▸ **What is expected**: Pictures are to be left out; every line from the one that holds "height: 60px ->" to the end of the data is to be retyped exactly.

Collection entries

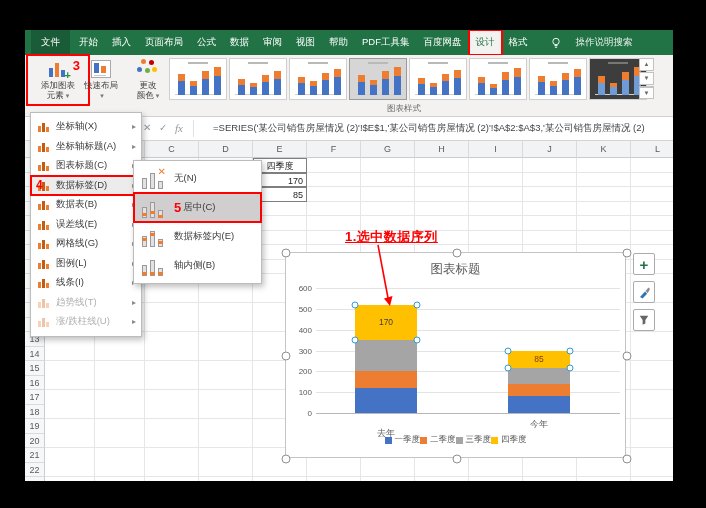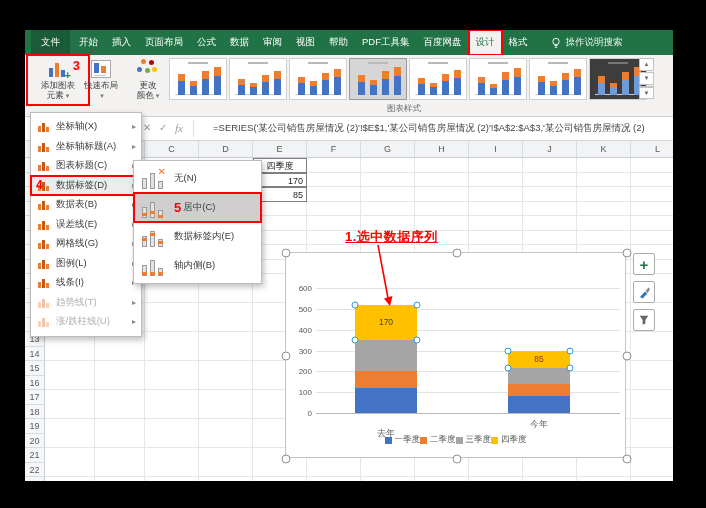"操作说明搜索" #search { gap: 5px -> 15px }
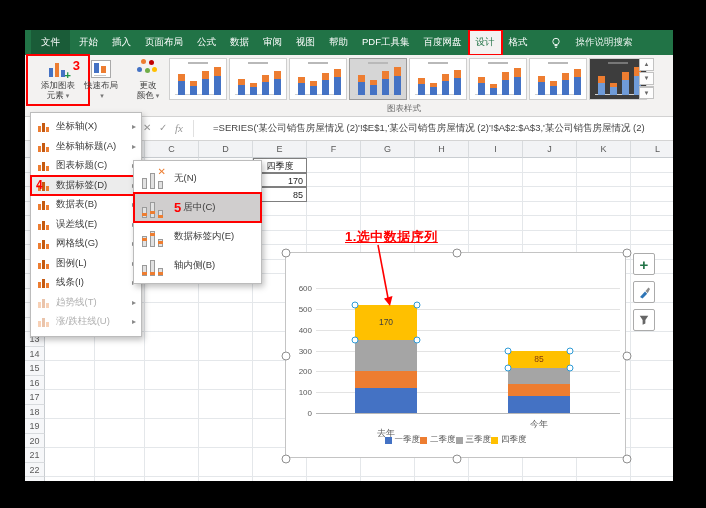"图表标题" div { html: none -> <div>图表标题</div> }
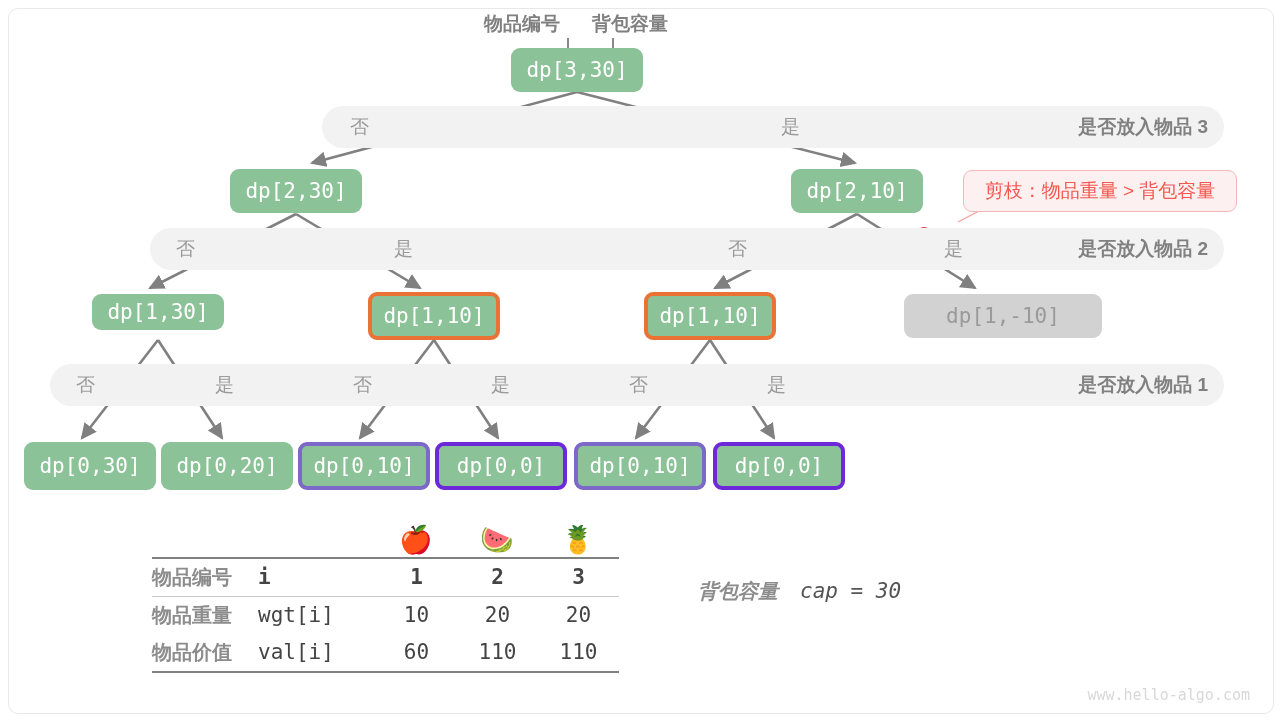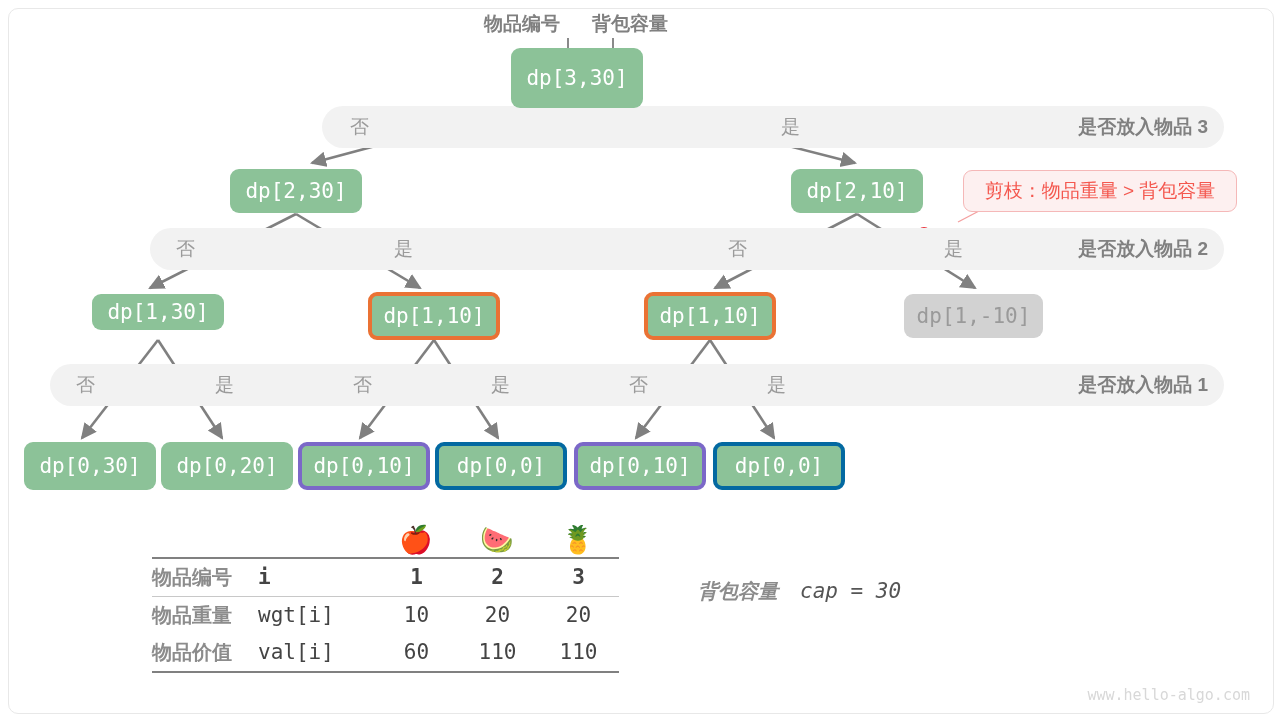"dp[3,30]" div.node { height: 60px -> 44px }
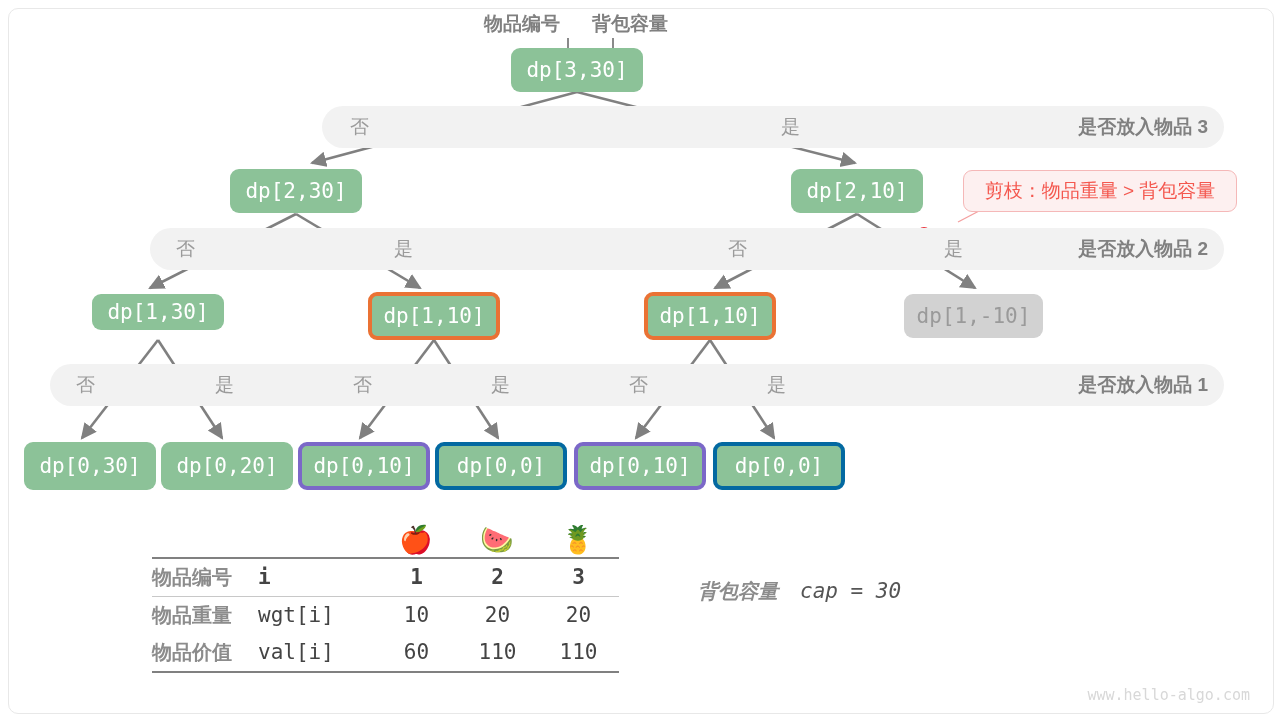"dp[1,-10]" div.node { width: 139px -> 198px }
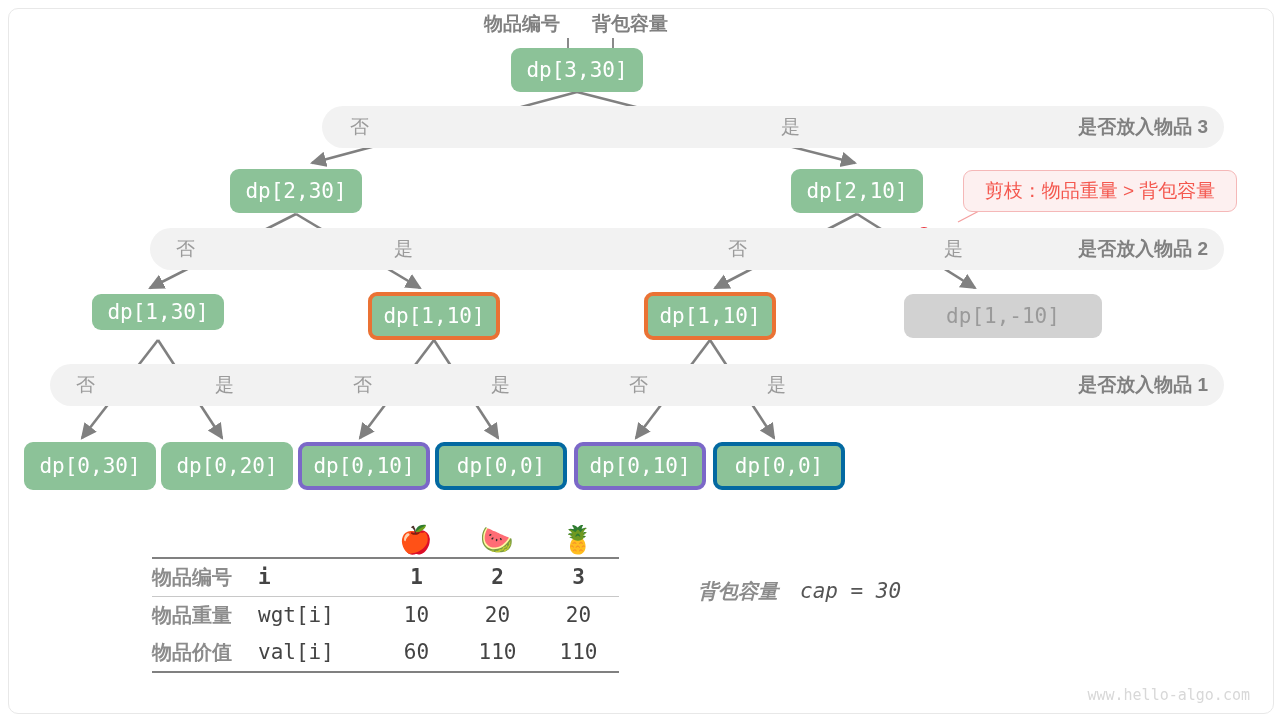"dp[0,0]" .node.b-blue { border: 4px solid #0369a1 -> 4px solid #6d28d9 }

▸ **Response to this exercise**:
"dp[3,30]" div.node { height: 60px -> 44px }
"dp[1,-10]" div.node { width: 139px -> 198px }
"dp[0,0]" .node.b-blue { border: 4px solid #0369a1 -> 4px solid #6d28d9 }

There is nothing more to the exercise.